Please fill out the fields below so we can help you better. Note: you must provide your domain name to get help. Domain names for issued certificates are all made public in Certificate Transparency logs (e.g. https://crt.sh/?q=example.com), so withholding your domain name here does not increase secrecy, but only makes it harder for us to provide help.
It produced this output:
./letsencrypt-auto has insecure permissions!
To learn how to fix them, visit Certbot-auto deployment best practices
/opt/eff.org/certbot/venv/local/lib/python2.7/site-packages/cryptography/hazmat/primitives/constant_time.py:26: CryptographyDeprecationWarning: Support for your Python version is deprecated. The next version of cryptography will remove support. Please upgrade to a 2.7.x release that supports hmac.compare_digest as soon as possible.

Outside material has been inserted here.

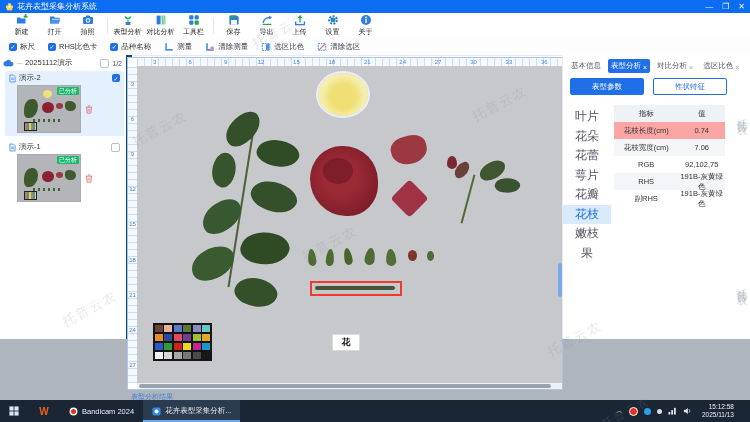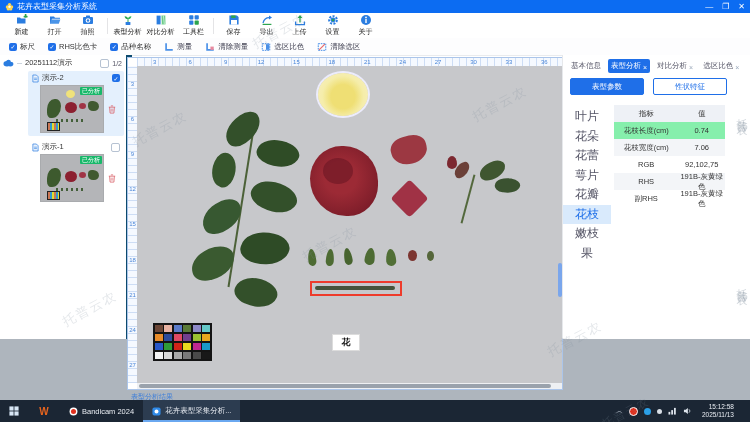"演示-2" .sitem { margin: 1px 2px 4px 28px -> 1px 2px 4px 5px }
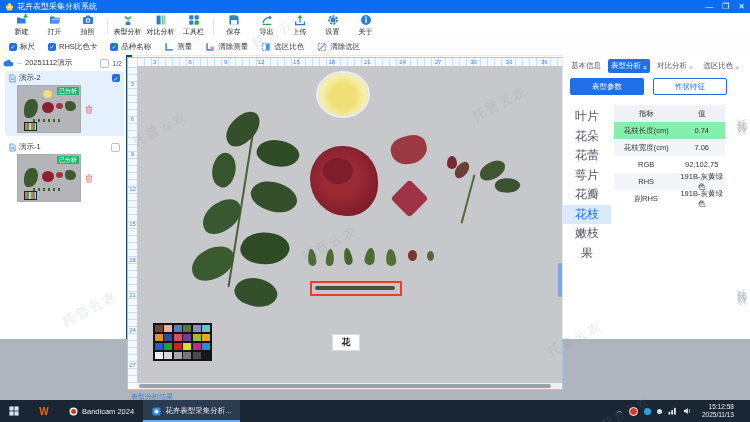"花枝长度(cm)" .r0 { background: #86efac -> #fca5a5 }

utils.PersistentlyDeprecated2018,
Saving debug log to /var/log/letsencrypt/letsencrypt.log
Plugins selected: Authenticator nginx, Installer nginx
Cert is due for renewal, auto-renewing…
Renewing an existing certificate
An unexpected error occurred:
There were too many requests of a given type :: Error creating new order :: too many certificates already issued for exact set of domains: www.talkyoo.net: see https://letsencrypt.org/docs/rate-limits/
Please see the logfiles in /var/log/letsencrypt for more details.
My web server is (include version):
nginx/1.4.6
The operating system my web server runs on is (include version):
Ubuntu 14.04.2 LTS
I can login to a root shell on my machine (yes or no, or I don’t know):
yes
I’m using a control panel to manage my site (no, or provide the name and version of the control panel):
no
The version of my client is (e.g. output of certbot --version or certbot-auto --version if you’re using Certbot):
certbot 0.35.1
The renewal of the certificate failed, than we exceeded the rate limit, is it possible to extend it?
Ok, than this seems to be a recent change:
root@proxy02:~# ls /etc/letsencrypt/archive/www.talkyoo.net/*3.pem
cert3.pem chain3.pem fullchain3.pem privkey3.pem
in the former version the file was there. And also for the wildcard it is all in the same folder…
That is not correct. keys contains a backup of each private key, but the canonical version exists as privkey.pem within archive and is linked from live.